I do not fully understand the intentions of the other authors, and I will not really bother further.

If consensus is what gets an RFC, and that consensus leads to an idea that I do not agree with, then I prefer retire from it.

Alex


    Brian

and my untold expectation proved wrong (make all IP-over-foo do variable).
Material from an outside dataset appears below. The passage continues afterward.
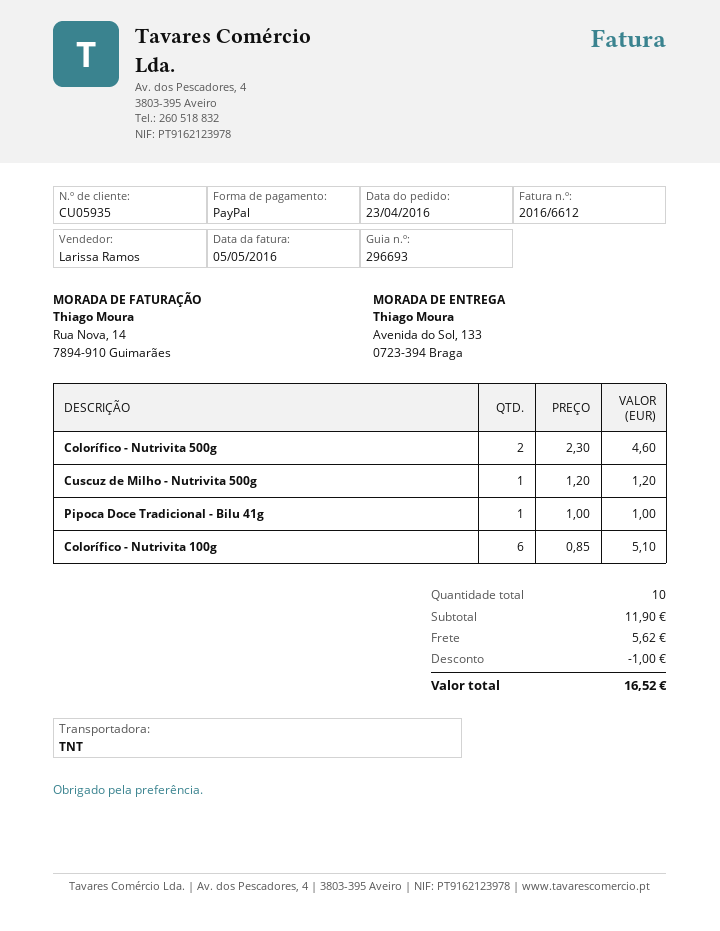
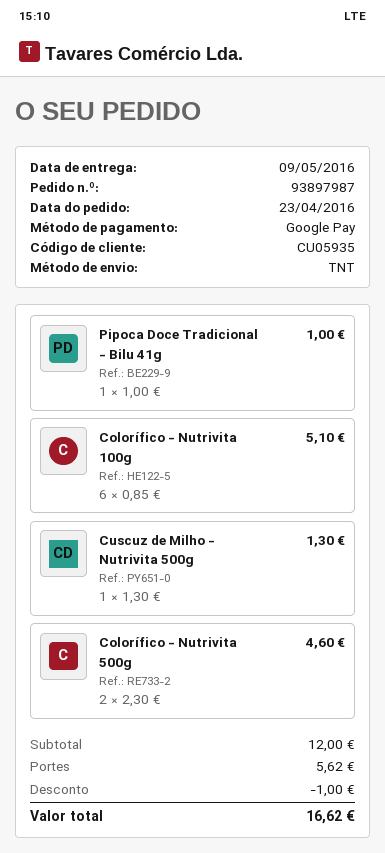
payment method: PayPal -> Google Pay
Cuscuz de Milho - Nutrivita 500g: 1 x 1.20 = 1.20 -> 1 x 1.30 = 1.30
subtotal: 11.90 -> 12.00
total: 16.52 -> 16.62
I will not take the time to convince my co-authors.  I rather want to
separate.

Alex


Paul


Sent from mobile device

On Apr 19, 2019, at 17:09, Alexandre Petrescu
<alexandre.petrescu@xxxxxxxxx> wrote:

Christian,

Le 19/04/2019 à 16:09, Christian Huitema a écrit :
On Apr 19, 2019, at 5:18 AM, Alexandre Petrescu
<alexandre.petrescu@xxxxxxxxx> wrote: With respect to
questioning the kinds of comments that could be put: - it's not
because the technology has changed that I need my way removed
from it. - there is no new risk profiles. - the reality has
bent in the sense that the 64bit boundary seems to be imposed
now in all new IPv6-over-foo RFCs.  It was so in the past
(before the RFC), and I was hoping the RFC to change that
tendency.  The reality is that since that RFC many other
IP-over-foo documents have been written, and each time the
recommendation is still to use 64bit IID.  That was not my
intention when co-authoring that RFC.  I got into it to falsely
believe the recommendation would happen in - what was at the
time - the future. With respect to improved usefulness of a
perpetual archive to insert up to date feedback (comments
answering the Request for Comments): I think it sounds natural
and it makes sense.  That can not be the email list of the WG
having developed the RFC, because it gets shut down. That
perpetual archive can not be a new Internet Draft because that
expires if not adopted by a WG, which is itself subject to come
and go of people.
In short, you are asking to remove your name of the authorship of
and RFC because if you knew then what you know now, you would not
have written the paper that way, nor signed it.

YEs.

Think about it. People change opinion all the time, for lots of
reasons.

But I did not change my mind!  I always wanted the 64bit boundary
removed - then and now and in the future.  I was in the hope that
that RFC would help.

The events happened in such a way that that RFC hurts instead of
helping.  People read it as if it is a recommendation to use 64bit
boundaries.

Everybody makes what they think are mistakes. But the record is
the record, and you don't get to change it.

I agree.

You filed an errata to remove your authorship. That errata should
be rejected, because the document is not actually erroneous. It
states that you were one of the authors at the time of
publication, and there is no doubt about that. There is no
error.

I tend to agree.  Another person told me in private the same
thing.

All I can do now, and I did, is to request an errata.  I agree if
it is rejected. I will take greater care next time when
opportunities to author documents arise - they may be worth
considering, others should rather be avoided.